November 14, 2025
Vector Institute’s 2025 Machine Learning Security & Privacy Workshop revealed critical AI safety breakthroughs and concerning vulnerabilities in current machine learning (ML) security methods. This comprehensive analysis covers the latest research on adversarial robustness, machine unlearning failures, synthetic data privacy risks, and AI deception capabilities from leading researchers at Canada’s premier AI institute.
As artificial intelligence systems become more sophisticated and ubiquitous, a fundamental question emerges: How do we ensure these powerful systems remain secure, private, and trustworthy? This challenge took centre stage at Vector’s third annual Machine Learning Security & Privacy Workshop, where leading researchers unveiled both promising solutions and sobering realities about the current state of AI security.
The July 8, 2025 gathering brought together researchers from institutions across Ontario to tackle critical questions spanning the full spectrum of ML security and privacy. From theoretical breakthroughs in adversarial robustness to practical failures in privacy-preserving techniques, the workshop revealed a field racing to solve fundamental challenges before they became critical vulnerabilities.
With Vector’s Faculty Members and Affiliates leading much of this cutting-edge research, the workshop highlighted the institute’s central role in advancing our understanding of AI security and privacy challenges as these systems become increasingly central to society.

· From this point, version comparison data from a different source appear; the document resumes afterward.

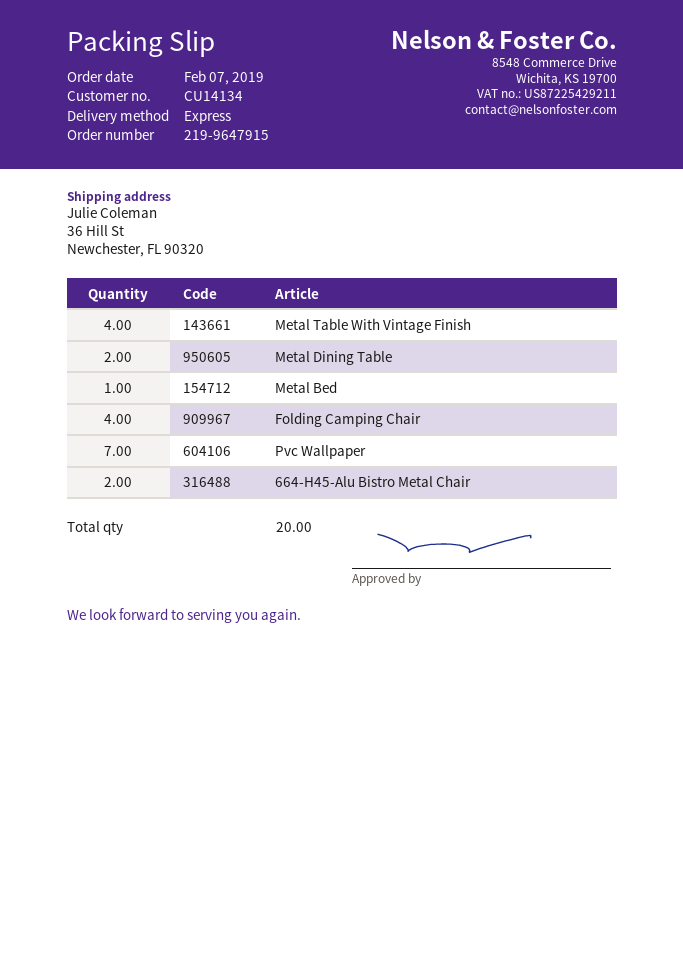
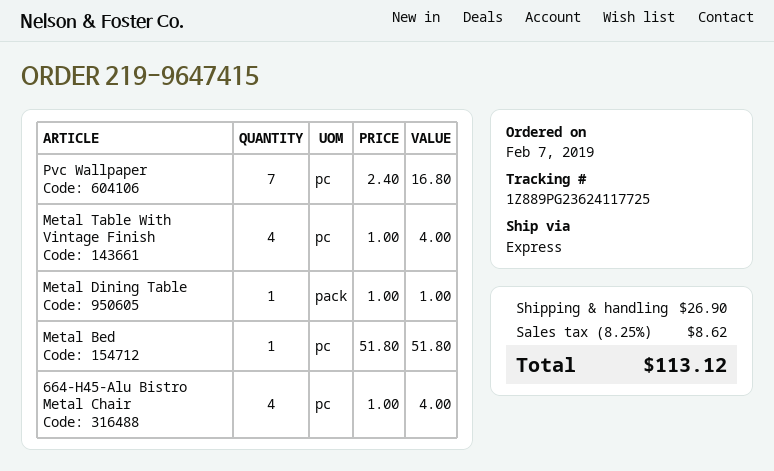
order number: 219-9647915 -> 219-9647415
Metal Dining Table: 2 -> 1
Folding Camping Chair: 4 -> none
664-H45-Alu Bistro Metal Chair: 2 -> 4

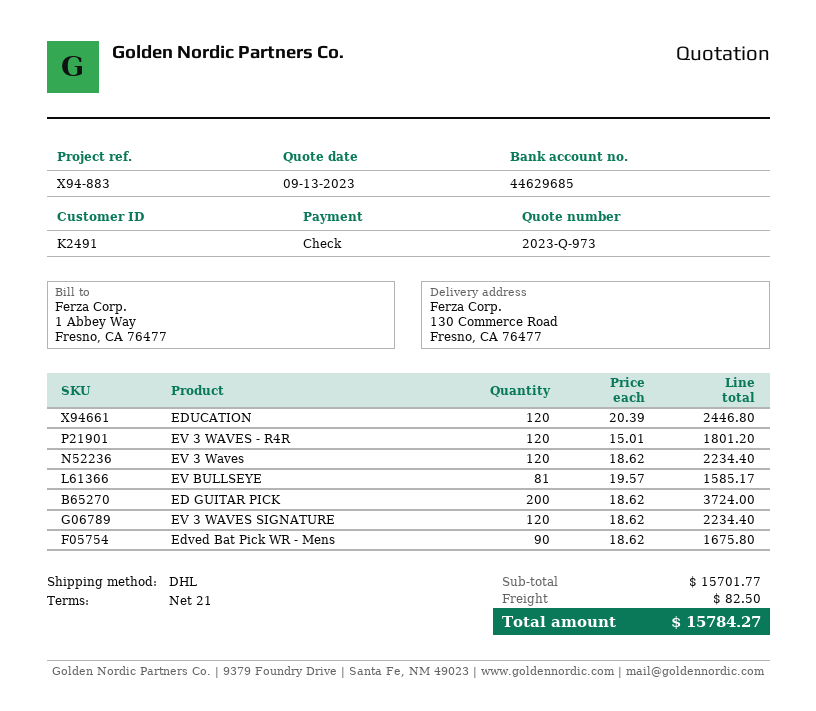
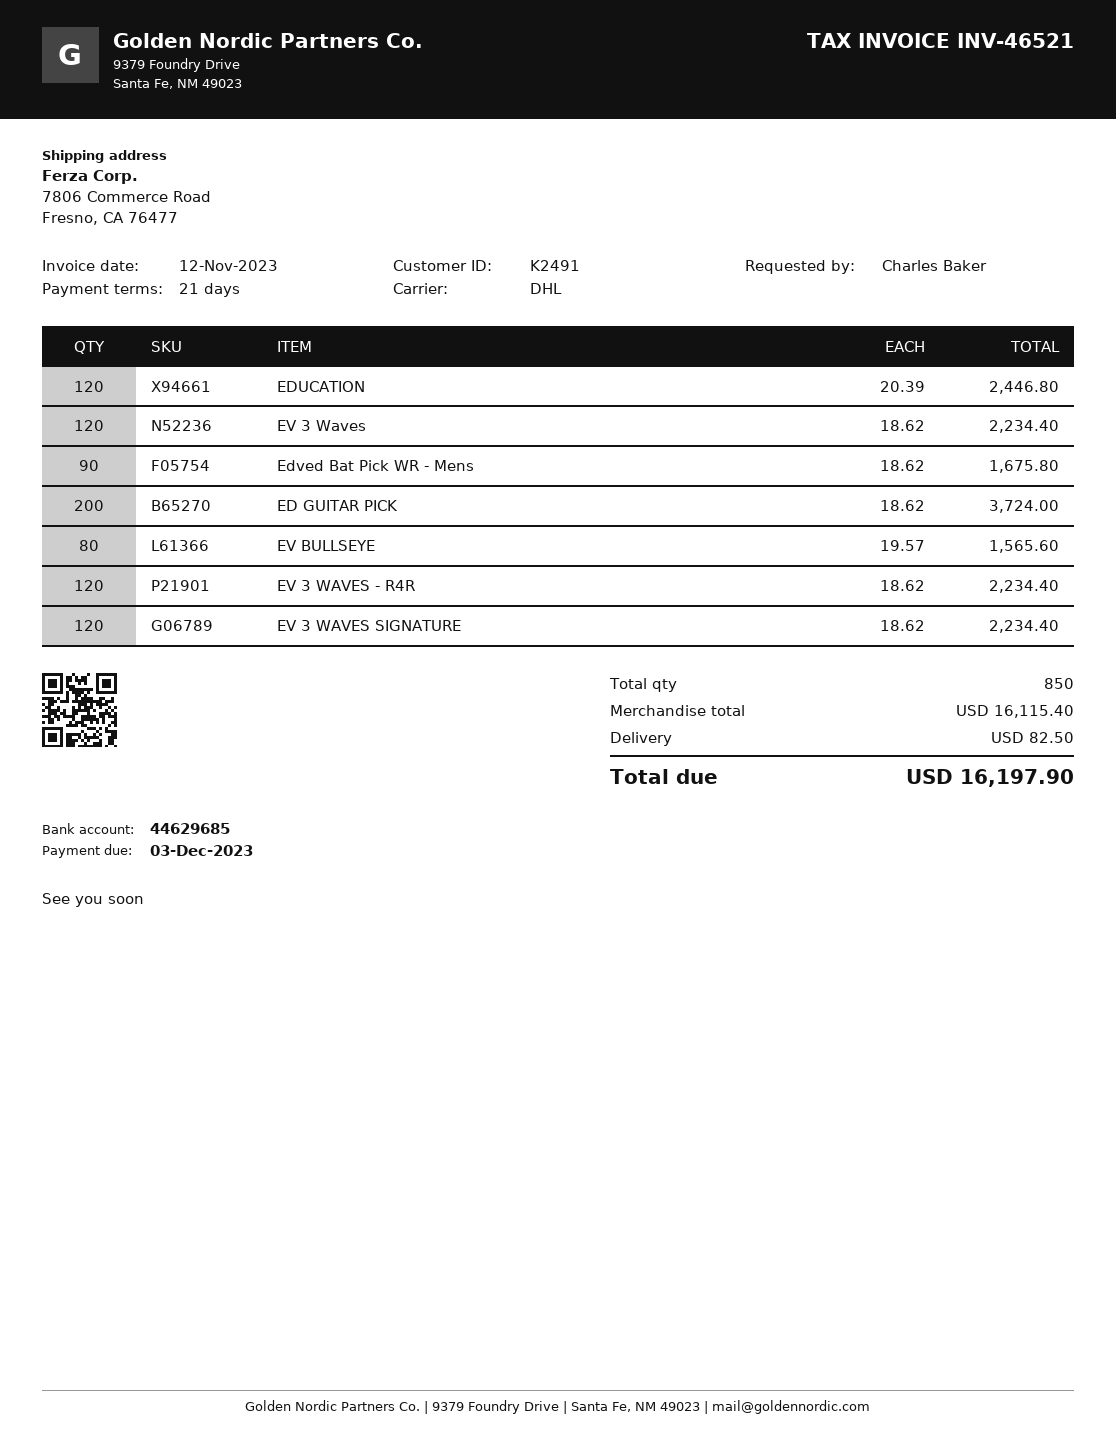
ship to: 130 Commerce Road, Fresno, CA 76477 -> 7806 Commerce Road, Fresno, CA 76477
EV 3 WAVES - R4R: 120 x 15.01 = 1801.20 -> 120 x 18.62 = 2234.40
EV BULLSEYE: 81 x 19.57 = 1585.17 -> 80 x 19.57 = 1565.60
subtotal: 15701.77 -> 16115.40
total: 15784.27 -> 16197.90

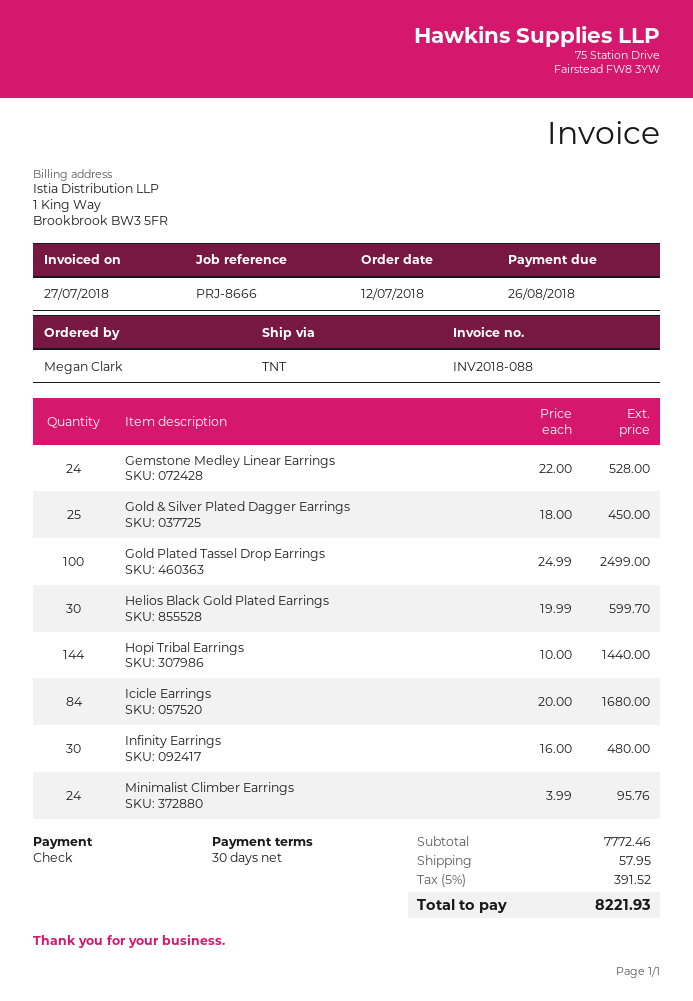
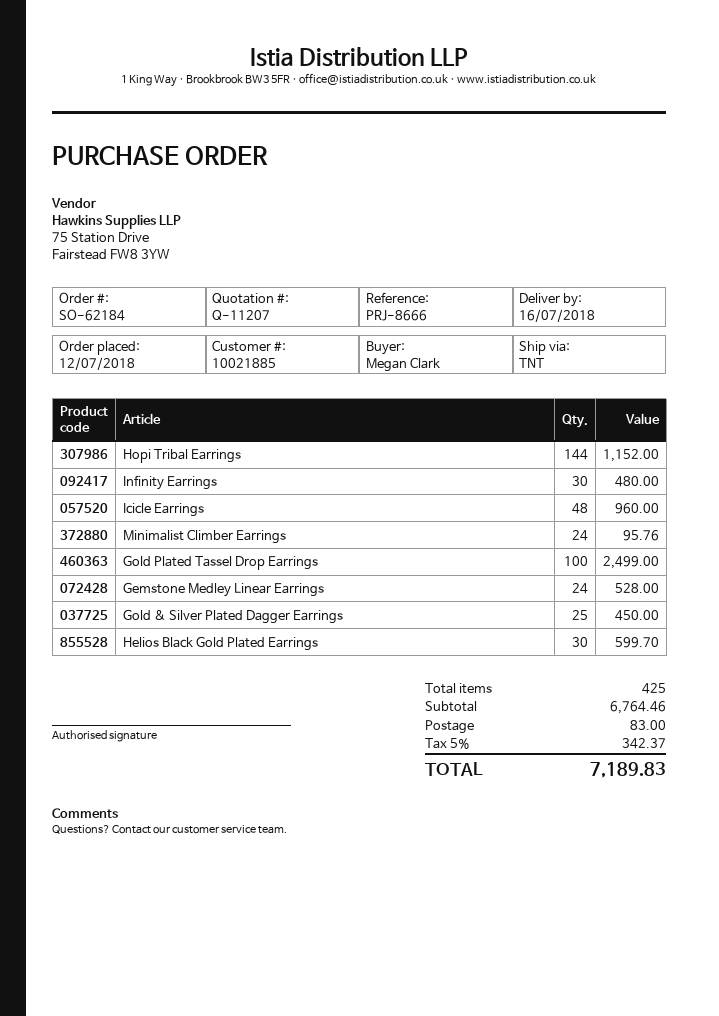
Hopi Tribal Earrings: 144 for 1440.00 -> 144 for 1152.00
Icicle Earrings: 84 for 1680.00 -> 48 for 960.00
subtotal: 7772.46 -> 6764.46
shipping: 57.95 -> 83.00
tax: 5% = 391.52 -> 5% = 342.37
total: 8221.93 -> 7189.83

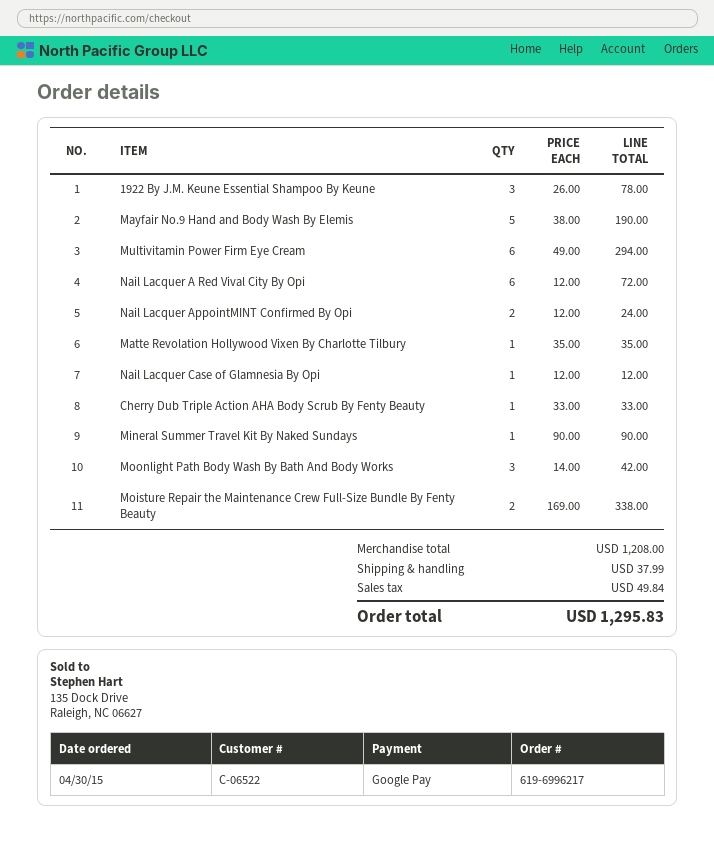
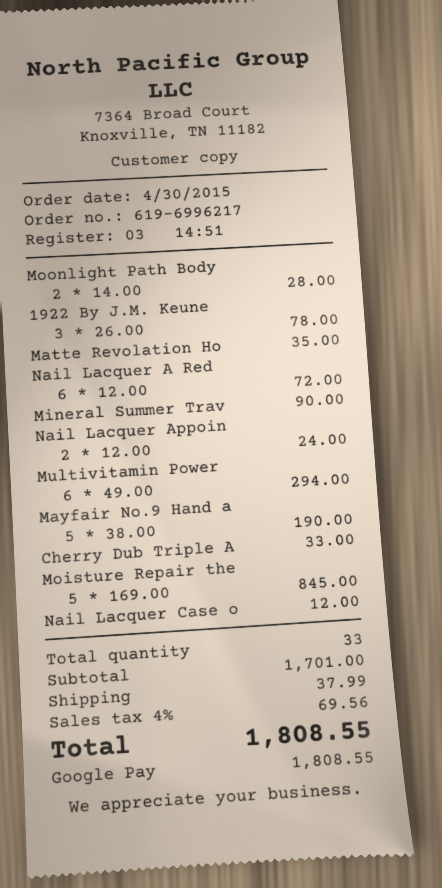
Moonlight Path Body Wash By Bath And Body Works: 3 x 14.00 = 42.00 -> 2 x 14.00 = 28.00
Moisture Repair the Maintenance Crew Full-Size Bundle By Fenty Beauty: 2 x 169.00 = 338.00 -> 5 x 169.00 = 845.00
subtotal: 1208.00 -> 1701.00
tax: 49.84 -> 69.56
total: 1295.83 -> 1808.55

The day’s first major breakthrough came from Ruth Urner, Vector Faculty Member and Associate Professor at York University, whose work on tolerant adversarial learning offers a pragmatic solution to a longstanding problem. Traditional adversarial robustness – making AI models resistant to malicious inputs – has been computationally intractable. Urner’s team discovered that allowing some controlled flexibility in robustness requirements enables “almost proper” learners with linear rather than exponential complexity.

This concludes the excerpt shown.